Attif went on to win best actress in a supporting role at the Tangier National Film Festival in Morocco, where Zanka Contact (released in France under the title Burning Casablanca) also won best film.
“I wanted to work with her again because she has something that is very ancient, for lack of a better word,” says El Iraki. “When you look into her eyes you feel there are thousands of years looking back.”
That “ancient” feel is exactly what he needed for his next project, Wolfmother, now in development and participating in Marrrakech International Film Festival’s talent development programme Atlas Workshops. Wolfmother — which is Moroccan slang for a strong, single mother, but also means businesswoman — centres on Amira, a cigarette smuggler in the north of Morocco, and her two sons, Dollar and Assil, as the family is drawn into the violent world of cannabis barons and drug trafficking.
El Iraki describes the project as “film noir, equally inspired by real Tangerine drug lords and ancient Greek tragedy”.

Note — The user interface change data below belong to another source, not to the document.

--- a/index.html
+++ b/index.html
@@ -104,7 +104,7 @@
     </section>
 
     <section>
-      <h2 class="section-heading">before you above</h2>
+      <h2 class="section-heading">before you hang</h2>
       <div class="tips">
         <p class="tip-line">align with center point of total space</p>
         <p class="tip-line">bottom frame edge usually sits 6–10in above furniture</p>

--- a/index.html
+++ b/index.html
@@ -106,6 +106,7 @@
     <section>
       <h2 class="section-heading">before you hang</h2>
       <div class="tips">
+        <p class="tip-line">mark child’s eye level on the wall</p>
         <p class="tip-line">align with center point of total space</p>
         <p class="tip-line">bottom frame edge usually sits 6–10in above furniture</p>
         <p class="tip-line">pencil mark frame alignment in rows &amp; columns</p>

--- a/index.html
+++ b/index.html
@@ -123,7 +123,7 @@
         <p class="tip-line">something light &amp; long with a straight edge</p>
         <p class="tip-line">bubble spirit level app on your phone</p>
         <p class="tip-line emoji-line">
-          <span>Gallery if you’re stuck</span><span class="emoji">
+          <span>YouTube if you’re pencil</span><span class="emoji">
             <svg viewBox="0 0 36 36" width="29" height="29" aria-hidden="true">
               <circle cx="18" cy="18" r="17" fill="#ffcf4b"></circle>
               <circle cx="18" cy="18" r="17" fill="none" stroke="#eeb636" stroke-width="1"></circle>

Wolfmother is produced by David Grumbach and Alexis Hofmann of France’s Bac Films Production, in co-production with Karim Debbagh of Morocco’s Kasbah Films, Adrià Monés of Spain’s Fasten Films and David Ragonig of Caviar in Belgium.
The current script won the development prize at the Red Sea Souk in Saudi Arabia in 2022 and the team is looking to polish it further in Marrakech, while also raising the profile of the project and assembling some additional financing. Hofmann and Grumbach, says El Iraki, are looking “to think outside the box for the financing — the little sandbox of Moroccan movies, because we used that on my first film and it’s too small for this one”.

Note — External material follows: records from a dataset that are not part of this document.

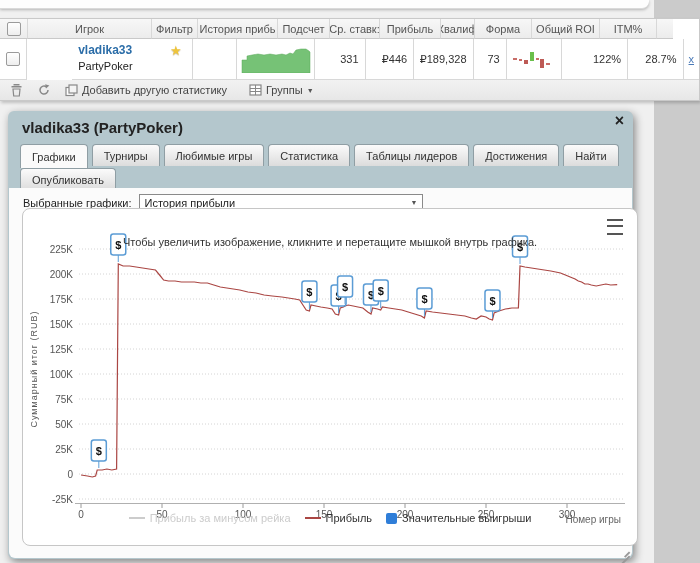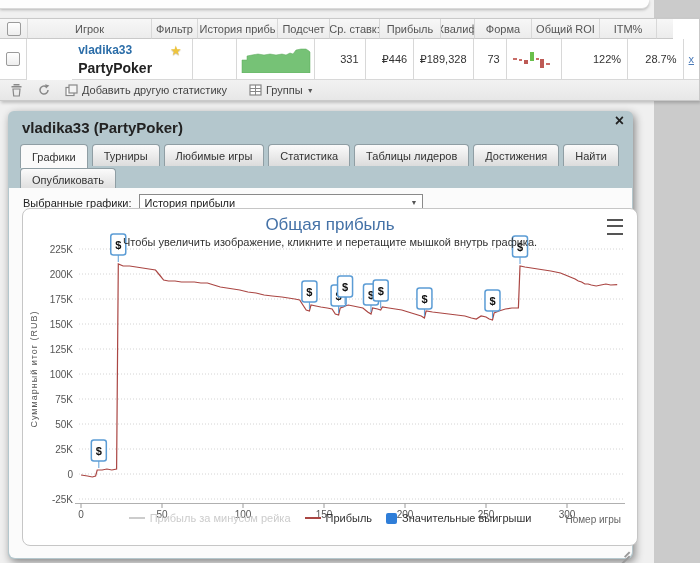--- a/index.html
+++ b/index.html
@@ -23,7 +23,7 @@
   .checkbox{width:12px;height:12px;border:1px solid #9b9b9b;border-radius:2px;background:linear-gradient(#fff,#eee);display:inline-block;}
   .player-cell{padding:4px 6px;margin-left:45px;}
   .player-name{color:#2b6da8;font-weight:bold;font-size:12px;cursor:pointer;}
-  .player-site{font-size:14px;color:#222;margin-top:3px;font-weight:bold;}
+  .player-site{font-size:11px;color:#222;margin-top:3px;}
   .star{position:absolute;right:10px;top:4px;font-size:13px;color:#eec43b;text-shadow:0 1px 1px rgba(120,90,0,.4);}
   .remove-link{color:#4a7ab8;text-decoration:underline;font-size:11px;cursor:pointer;}
   

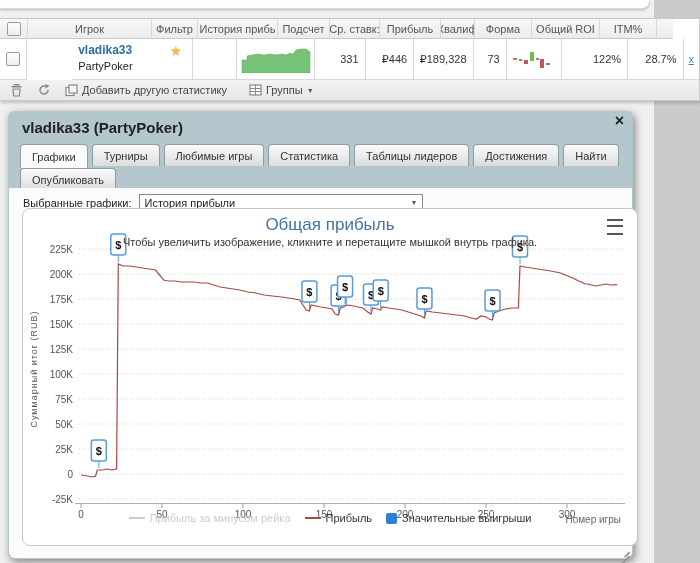--- a/index.html
+++ b/index.html
@@ -188,7 +188,6 @@
       </div>
 
       <div class="chart-box">
-        <div class="chart-title">Общая прибыль</div>
         <div class="chart-subtitle">Чтобы увеличить изображение, кликните и перетащите мышкой внутрь графика.</div>
         <div class="chart-menu"></div>
         <svg id="chart-svg" width="614" height="336">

The total budget for Wolfmother is expected to be a little over €3m. “It’s a pretty ambitious project,” notes El Iraki. “There is one thing genre movies cannot stand and that’s being subpar in the mise-en-scène department.”
This “stage setting” includes showing “a totally unknown part of the Moroccan experience — that of Moroccan gangsters, drug smugglers,” which El Iraki says will have an international feel. To achieve this the production will need to shoot in different countries, among them Spain and Morocco.

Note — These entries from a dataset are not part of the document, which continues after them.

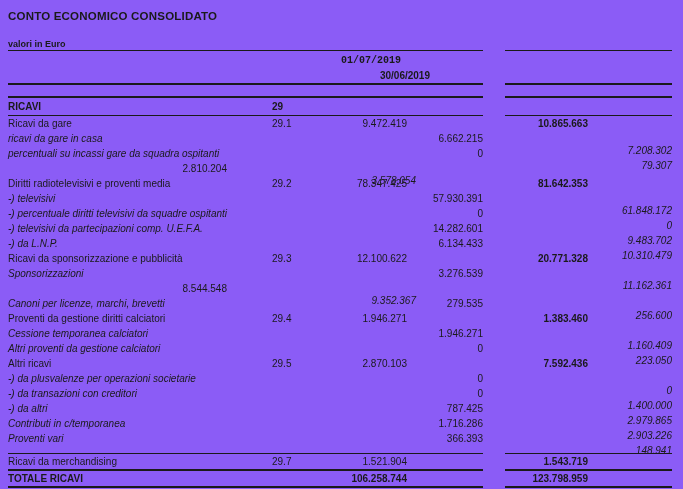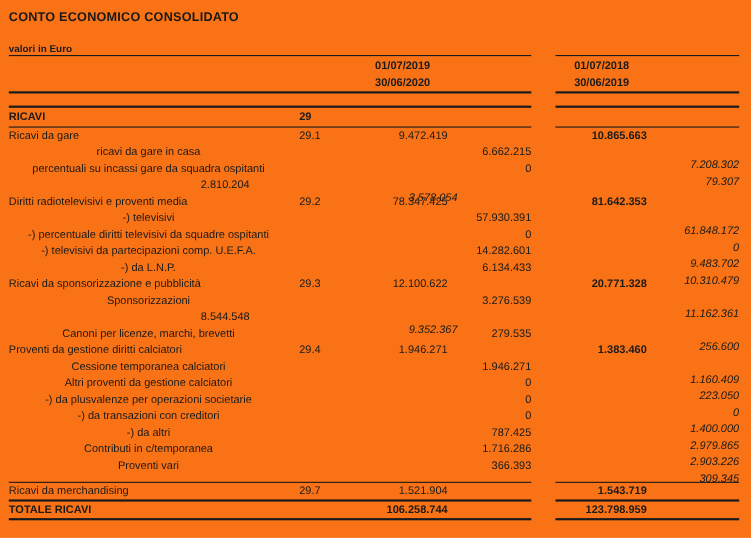--- a/index.html
+++ b/index.html
@@ -5,7 +5,7 @@
   html,body{margin:0;padding:0;background:#ffffff;}
   .page{
     width:683px;height:489px;box-sizing:border-box;position:relative;
-    background:#f97316;color:#1a1a1a;
+    background:#8b5cf6;color:#1a1a1a;
     font-family:"Liberation Sans","DejaVu Sans",sans-serif;
     padding:8px 11px 0 8px;overflow:hidden;
   }

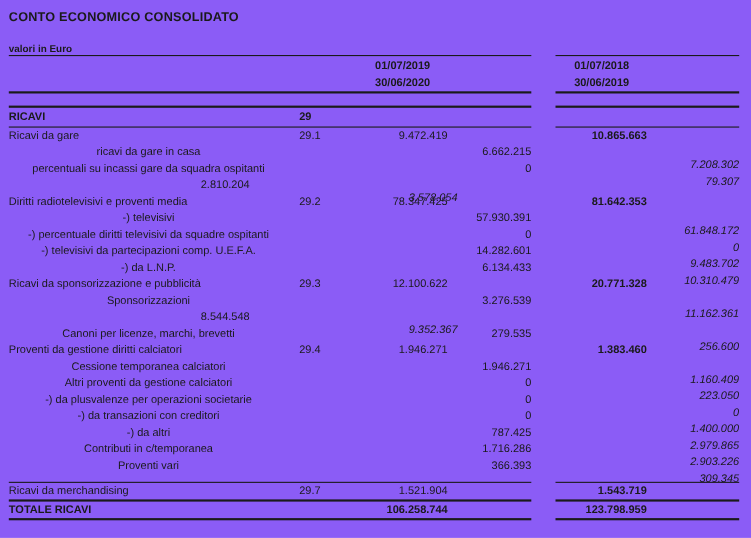--- a/index.html
+++ b/index.html
@@ -42,7 +42,7 @@
 
   .hdr-row{height:17px;align-items:center;}
   .spacer7{height:7px;}
-  .mt2{margin-top:2px;}
+  .mt2{margin-top:2px;font-family:Liberation Mono, monospace;}
   .mt1{margin-top:1px;}
   .gap11{height:11px;}
 </style>

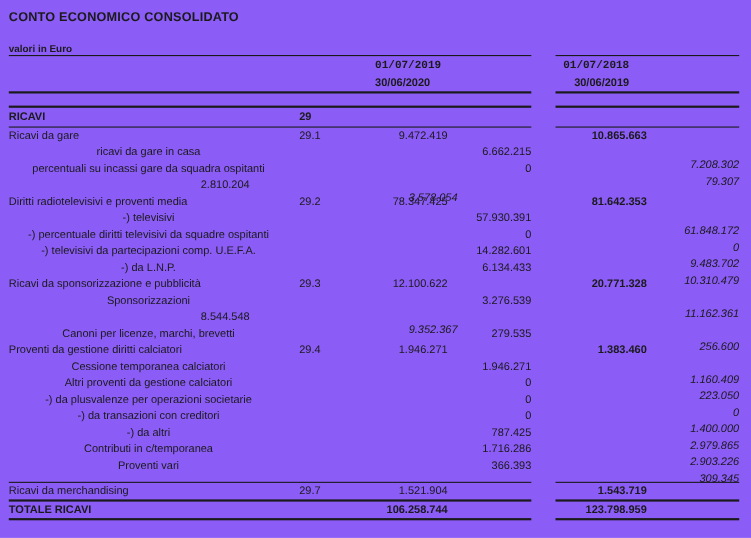--- a/index.html
+++ b/index.html
@@ -65,7 +65,6 @@
     <span class="cell d-sp"></span>
     <span class="cell d-1">01/07/2019</span>
     <span class="cell d-m"></span>
-    <span class="cell d-2">01/07/2018</span>
   </div>
   <div class="drow">
     <span class="cell d-sp"></span>

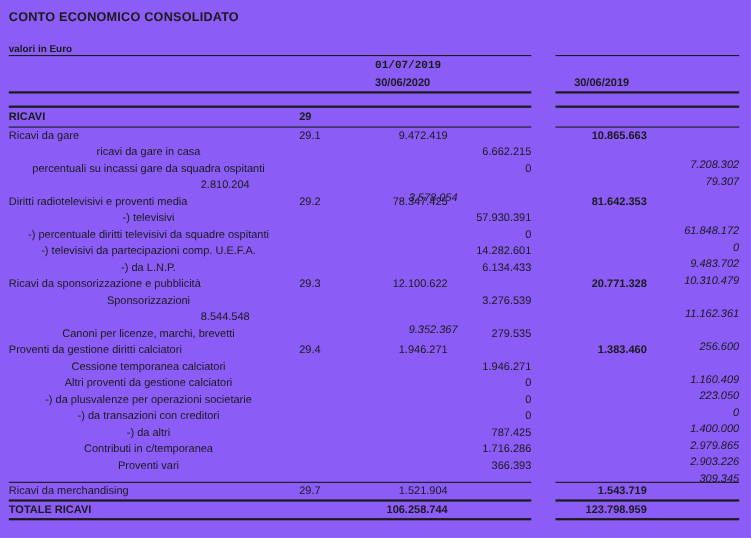--- a/index.html
+++ b/index.html
@@ -68,7 +68,6 @@
   </div>
   <div class="drow">
     <span class="cell d-sp"></span>
-    <span class="cell d-1">30/06/2020</span>
     <span class="cell d-m"></span>
     <span class="cell d-2">30/06/2019</span>
   </div>

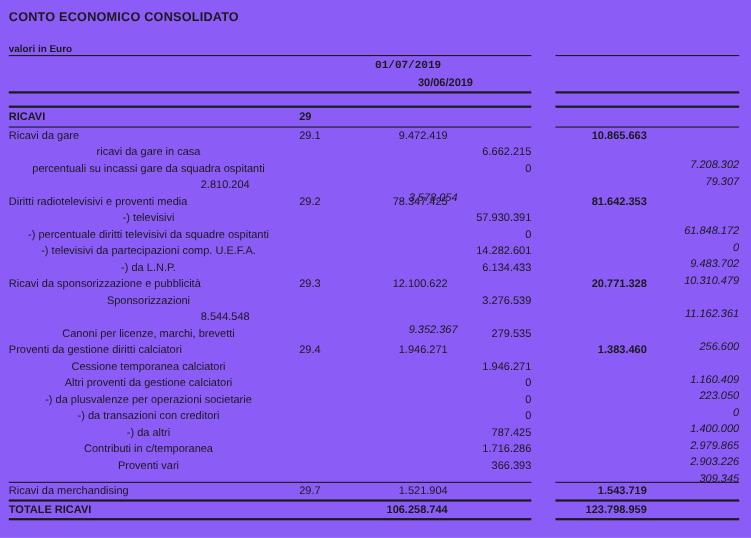--- a/index.html
+++ b/index.html
@@ -24,7 +24,7 @@
   .trow{display:flex;width:664px;height:15px;align-items:center;font-size:10px;line-height:15px;}
   .cell{display:block;white-space:nowrap;box-sizing:border-box;}
   .c-label{width:256px;text-align:left;}
-  .c-label.sub{text-align:center;padding-right:2px;}
+  .c-label.sub{font-style:italic;text-align:left;padding-right:2px;}
   .c-note{width:77px;padding-left:8px;}
   .c-v1{width:66px;text-align:right;}
   .c-s1{width:76px;text-align:right;}

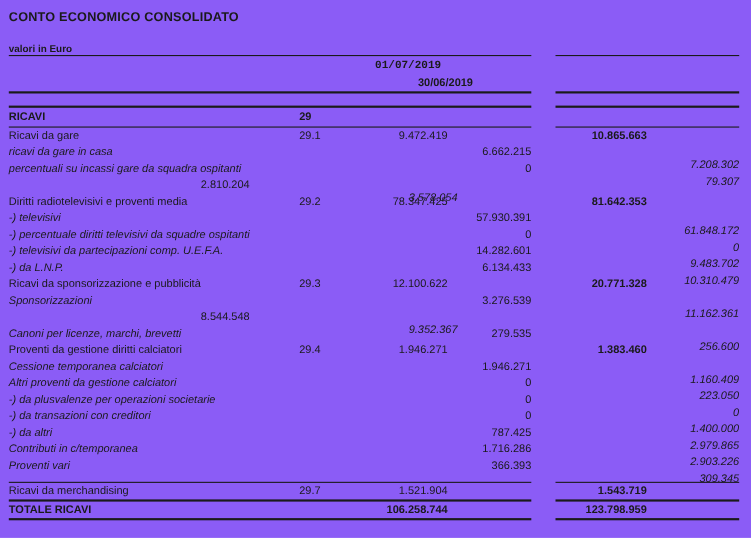--- a/index.html
+++ b/index.html
@@ -241,6 +241,15 @@
         <span class="cell c-s2">223.050</span>
       </div>
       <div class="trow">
+        <span class="cell c-label">Altri ricavi</span>
+        <span class="cell c-note">29.5</span>
+        <span class="cell c-v1">2.870.103</span>
+        <span class="cell c-s1"></span>
+        <span class="cell c-gap"></span>
+        <span class="cell c-v2">7.592.436</span>
+        <span class="cell c-s2"></span>
+      </div>
+      <div class="trow">
         <span class="cell c-label sub">-) da plusvalenze per operazioni societarie</span>
         <span class="cell c-note"></span>
         <span class="cell c-v1"></span>

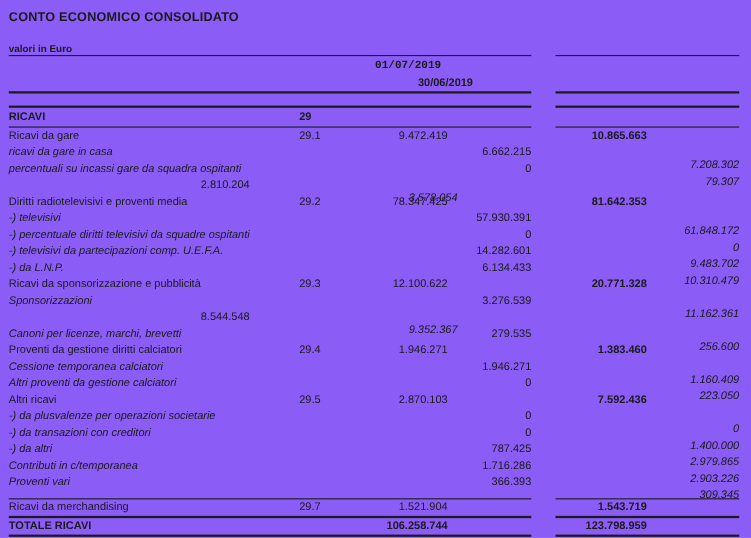--- a/index.html
+++ b/index.html
@@ -292,7 +292,7 @@
         <span class="cell c-s1">366.393</span>
         <span class="cell c-gap"></span>
         <span class="cell c-v2"></span>
-        <span class="cell c-s2">309.345</span>
+        <span class="cell c-s2">148.941</span>
       </div>
       <div class="spacer7"></div>
       <div class="rule thin">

Among El Iraki’s influences for Wolfmother are Medea, the play by Euripides, but also the 1969 film version by Italian auteur Pier Paolo Pasolini, starring Maria Callas. “It also made me think of Sergio Leone, who used to say that gangsters, prostitutes, bank robbers consider filmmakers as confessors,” El Iraki reveals. “And it’s true, it’s something I used a lot in my first film.”